[Exercise inputs — start]

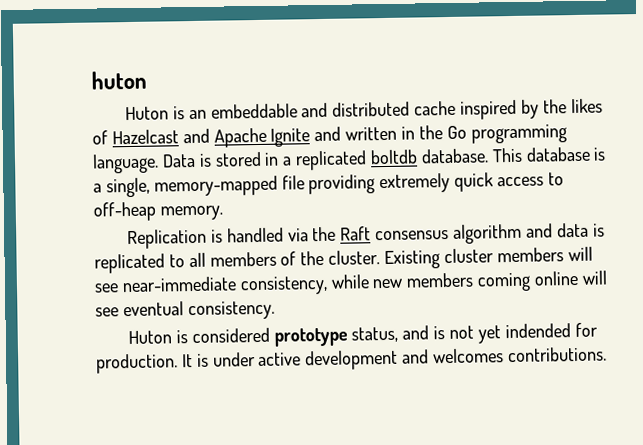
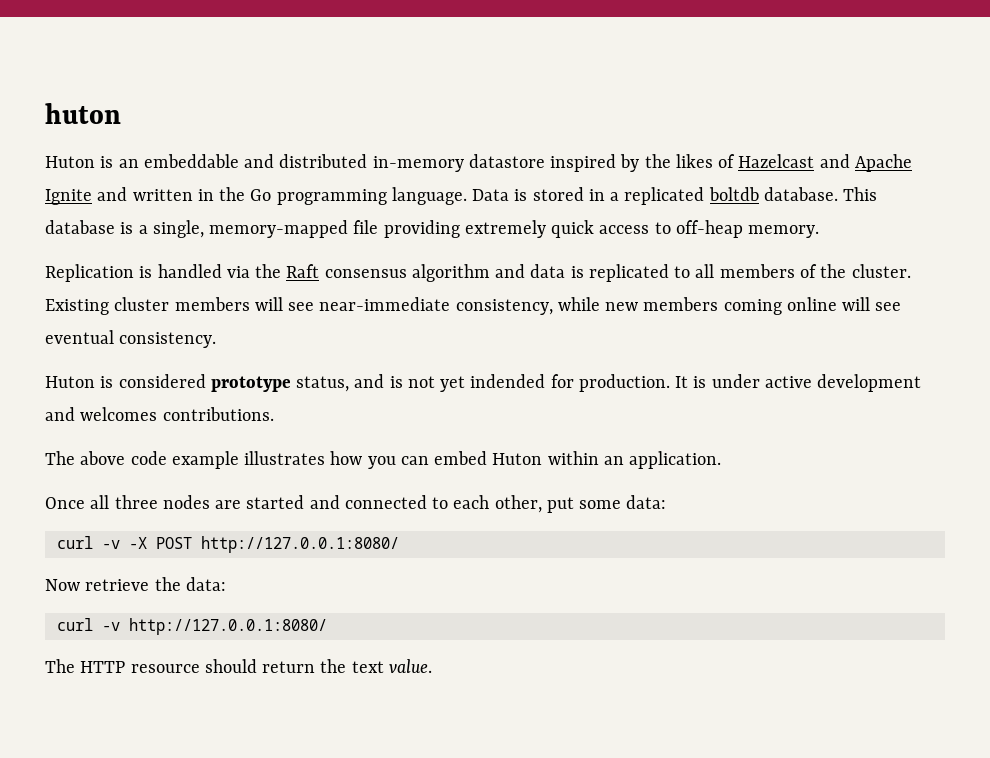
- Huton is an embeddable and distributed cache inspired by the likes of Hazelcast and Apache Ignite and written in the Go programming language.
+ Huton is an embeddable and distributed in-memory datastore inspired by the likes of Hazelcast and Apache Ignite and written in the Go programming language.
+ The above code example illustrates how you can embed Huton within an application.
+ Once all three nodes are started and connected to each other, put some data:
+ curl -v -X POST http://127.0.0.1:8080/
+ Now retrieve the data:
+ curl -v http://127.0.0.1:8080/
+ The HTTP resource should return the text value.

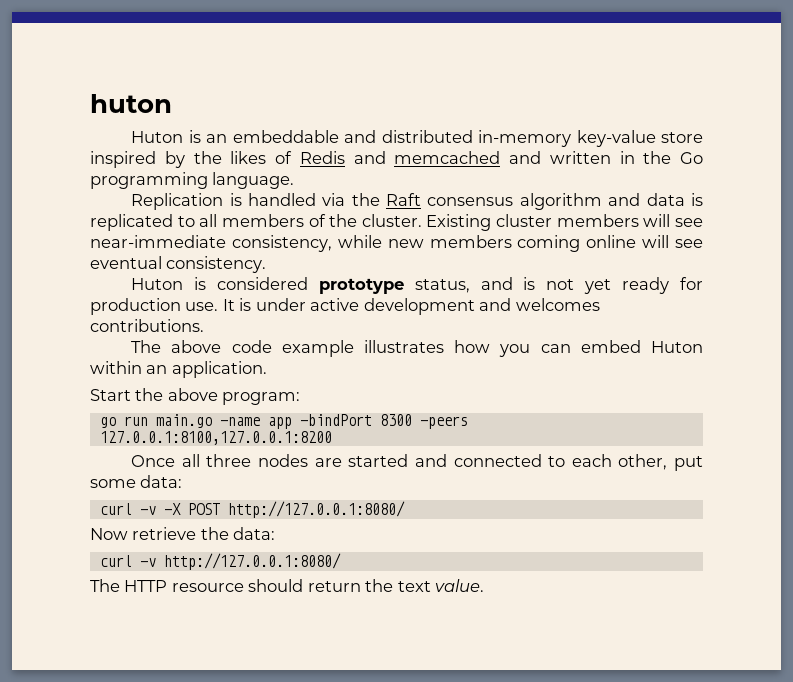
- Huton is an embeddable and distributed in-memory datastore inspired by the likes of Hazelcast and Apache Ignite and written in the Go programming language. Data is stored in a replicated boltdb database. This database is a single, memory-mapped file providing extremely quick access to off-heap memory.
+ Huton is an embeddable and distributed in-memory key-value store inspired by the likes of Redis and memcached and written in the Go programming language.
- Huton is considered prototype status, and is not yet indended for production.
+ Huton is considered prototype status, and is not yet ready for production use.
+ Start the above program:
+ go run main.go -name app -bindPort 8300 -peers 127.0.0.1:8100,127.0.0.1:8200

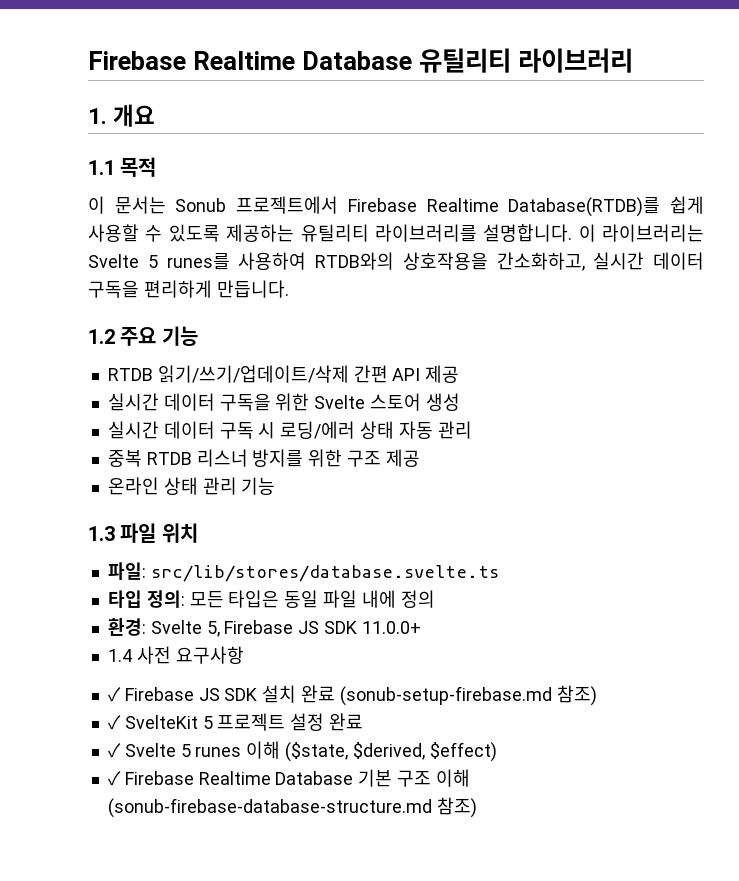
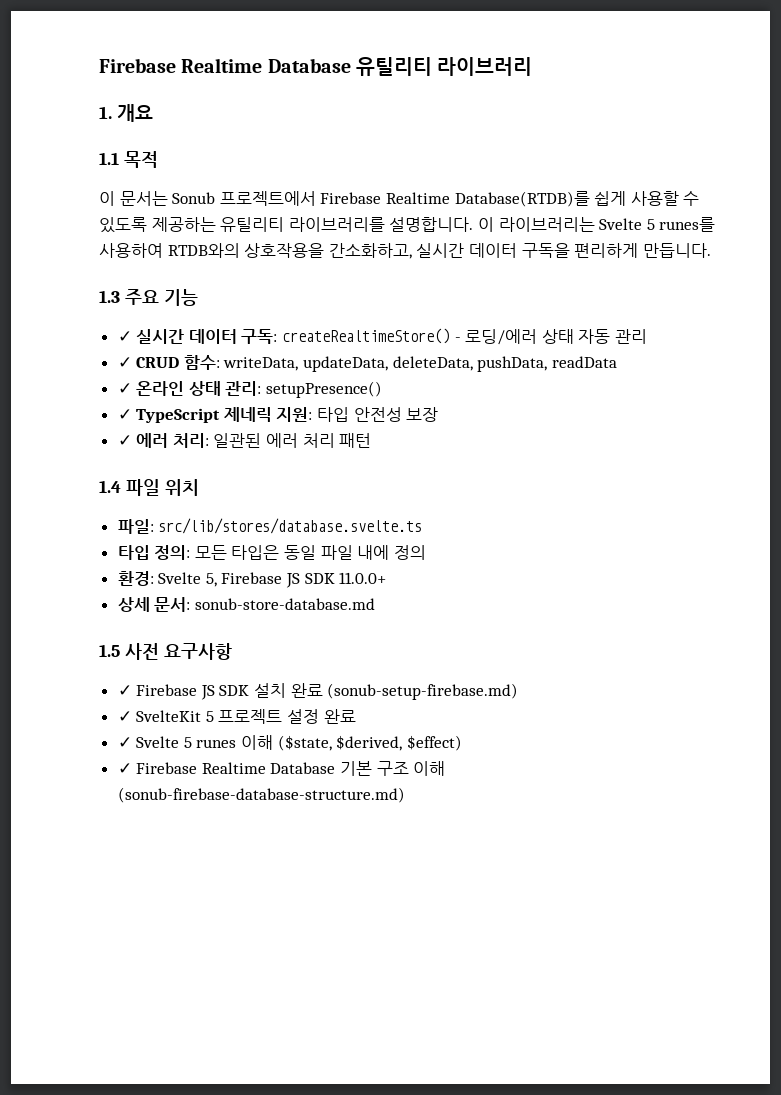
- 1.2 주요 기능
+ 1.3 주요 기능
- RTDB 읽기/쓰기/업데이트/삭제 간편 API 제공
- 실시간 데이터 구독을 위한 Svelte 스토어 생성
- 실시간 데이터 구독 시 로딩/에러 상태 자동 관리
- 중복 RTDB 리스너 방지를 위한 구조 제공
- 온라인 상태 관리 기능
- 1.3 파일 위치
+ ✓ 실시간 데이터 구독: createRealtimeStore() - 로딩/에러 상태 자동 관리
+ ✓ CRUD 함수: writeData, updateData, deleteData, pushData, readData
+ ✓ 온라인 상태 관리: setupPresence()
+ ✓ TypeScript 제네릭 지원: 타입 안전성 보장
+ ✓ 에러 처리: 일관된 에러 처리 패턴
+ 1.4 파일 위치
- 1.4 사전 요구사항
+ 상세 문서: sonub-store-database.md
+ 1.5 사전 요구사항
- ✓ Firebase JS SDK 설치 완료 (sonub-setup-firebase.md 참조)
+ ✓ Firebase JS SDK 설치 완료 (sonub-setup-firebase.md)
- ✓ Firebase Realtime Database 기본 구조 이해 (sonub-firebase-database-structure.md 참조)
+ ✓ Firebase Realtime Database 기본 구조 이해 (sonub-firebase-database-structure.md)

[Exercise inputs — finish]

** What the task asks **
Any pictures should be dropped; transcribe the rest of the records above exactly.

** Result **
- Huton is an embeddable and distributed cache inspired by the likes of Hazelcast and Apache Ignite and written in the Go programming language.
+ Huton is an embeddable and distributed in-memory datastore inspired by the likes of Hazelcast and Apache Ignite and written in the Go programming language.
+ The above code example illustrates how you can embed Huton within an application.
+ Once all three nodes are started and connected to each other, put some data:
+ curl -v -X POST http://127.0.0.1:8080/
+ Now retrieve the data:
+ curl -v http://127.0.0.1:8080/
+ The HTTP resource should return the text value.

- Huton is an embeddable and distributed in-memory datastore inspired by the likes of Hazelcast and Apache Ignite and written in the Go programming language. Data is stored in a replicated boltdb database. This database is a single, memory-mapped file providing extremely quick access to off-heap memory.
+ Huton is an embeddable and distributed in-memory key-value store inspired by the likes of Redis and memcached and written in the Go programming language.
- Huton is considered prototype status, and is not yet indended for production.
+ Huton is considered prototype status, and is not yet ready for production use.
+ Start the above program:
+ go run main.go -name app -bindPort 8300 -peers 127.0.0.1:8100,127.0.0.1:8200

- 1.2 주요 기능
+ 1.3 주요 기능
- RTDB 읽기/쓰기/업데이트/삭제 간편 API 제공
- 실시간 데이터 구독을 위한 Svelte 스토어 생성
- 실시간 데이터 구독 시 로딩/에러 상태 자동 관리
- 중복 RTDB 리스너 방지를 위한 구조 제공
- 온라인 상태 관리 기능
- 1.3 파일 위치
+ ✓ 실시간 데이터 구독: createRealtimeStore() - 로딩/에러 상태 자동 관리
+ ✓ CRUD 함수: writeData, updateData, deleteData, pushData, readData
+ ✓ 온라인 상태 관리: setupPresence()
+ ✓ TypeScript 제네릭 지원: 타입 안전성 보장
+ ✓ 에러 처리: 일관된 에러 처리 패턴
+ 1.4 파일 위치
- 1.4 사전 요구사항
+ 상세 문서: sonub-store-database.md
+ 1.5 사전 요구사항
- ✓ Firebase JS SDK 설치 완료 (sonub-setup-firebase.md 참조)
+ ✓ Firebase JS SDK 설치 완료 (sonub-setup-firebase.md)
- ✓ Firebase Realtime Database 기본 구조 이해 (sonub-firebase-database-structure.md 참조)
+ ✓ Firebase Realtime Database 기본 구조 이해 (sonub-firebase-database-structure.md)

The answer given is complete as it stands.